(Recorded information Opens)
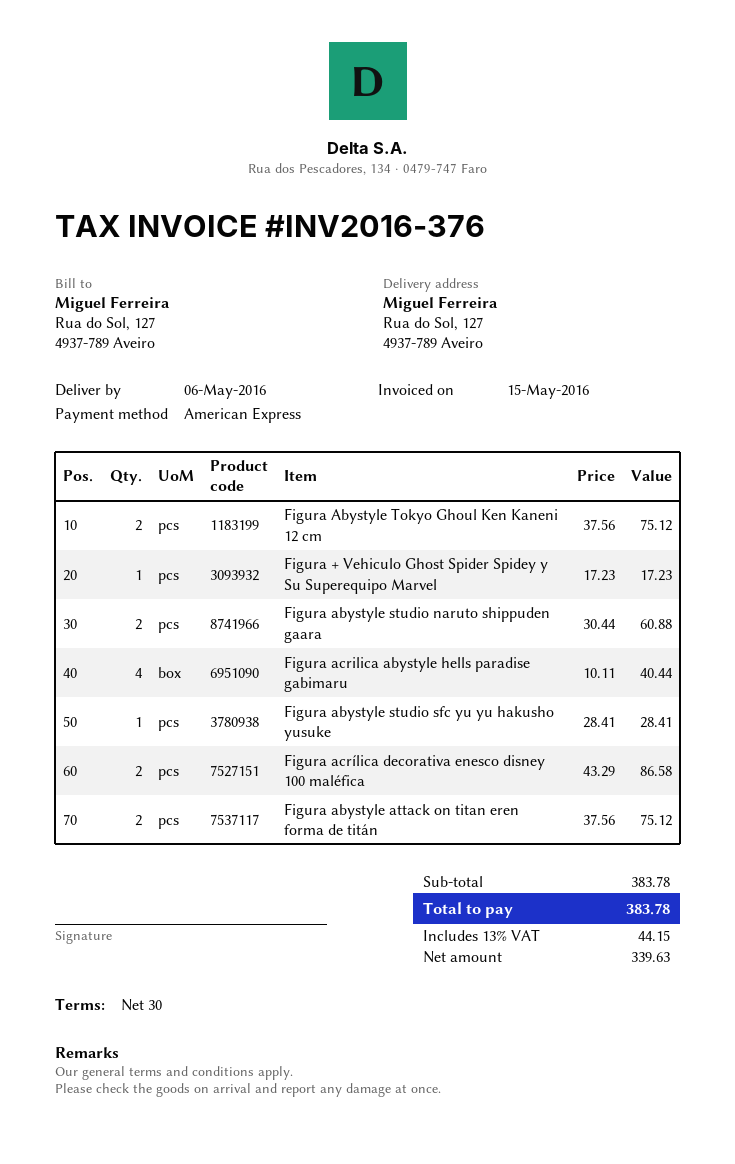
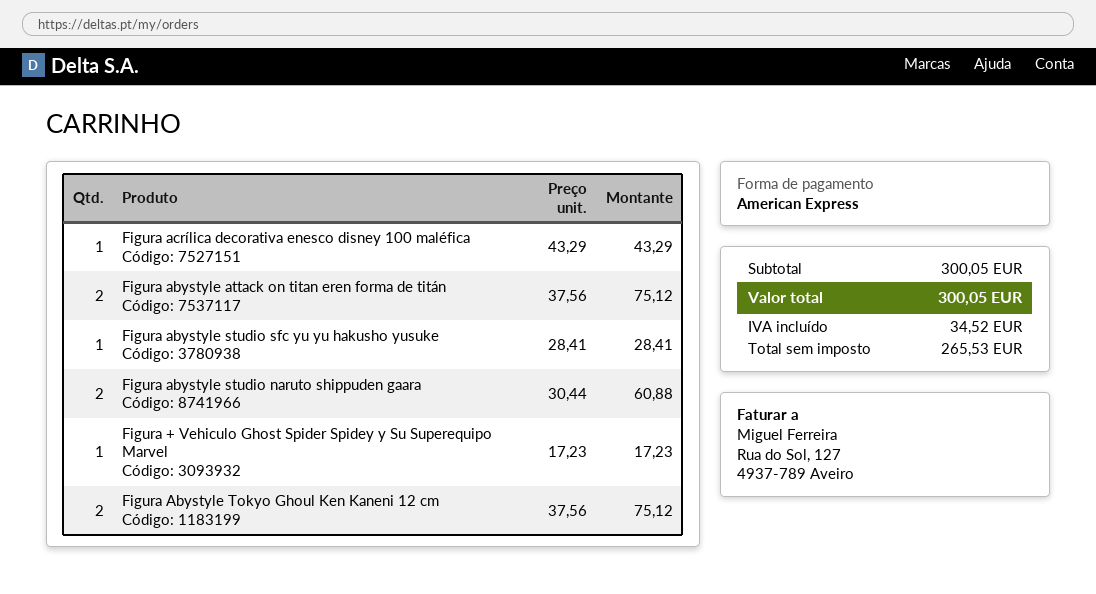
Figura acrilica abystyle hells paradise gabimaru: 4 x 10.11 = 40.44 -> none
Figura acrílica decorativa enesco disney 100 maléfica: 2 x 43.29 = 86.58 -> 1 x 43.29 = 43.29
subtotal: 383.78 -> 300.05
net: 339.63 -> 265.53
tax: 44.15 -> 34.52
total: 383.78 -> 300.05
(Recorded information Closes)
Work through the data above line by line and give the number of lines in which "Figura" occurs. Add nothing else.

→ Answer for this exercise
2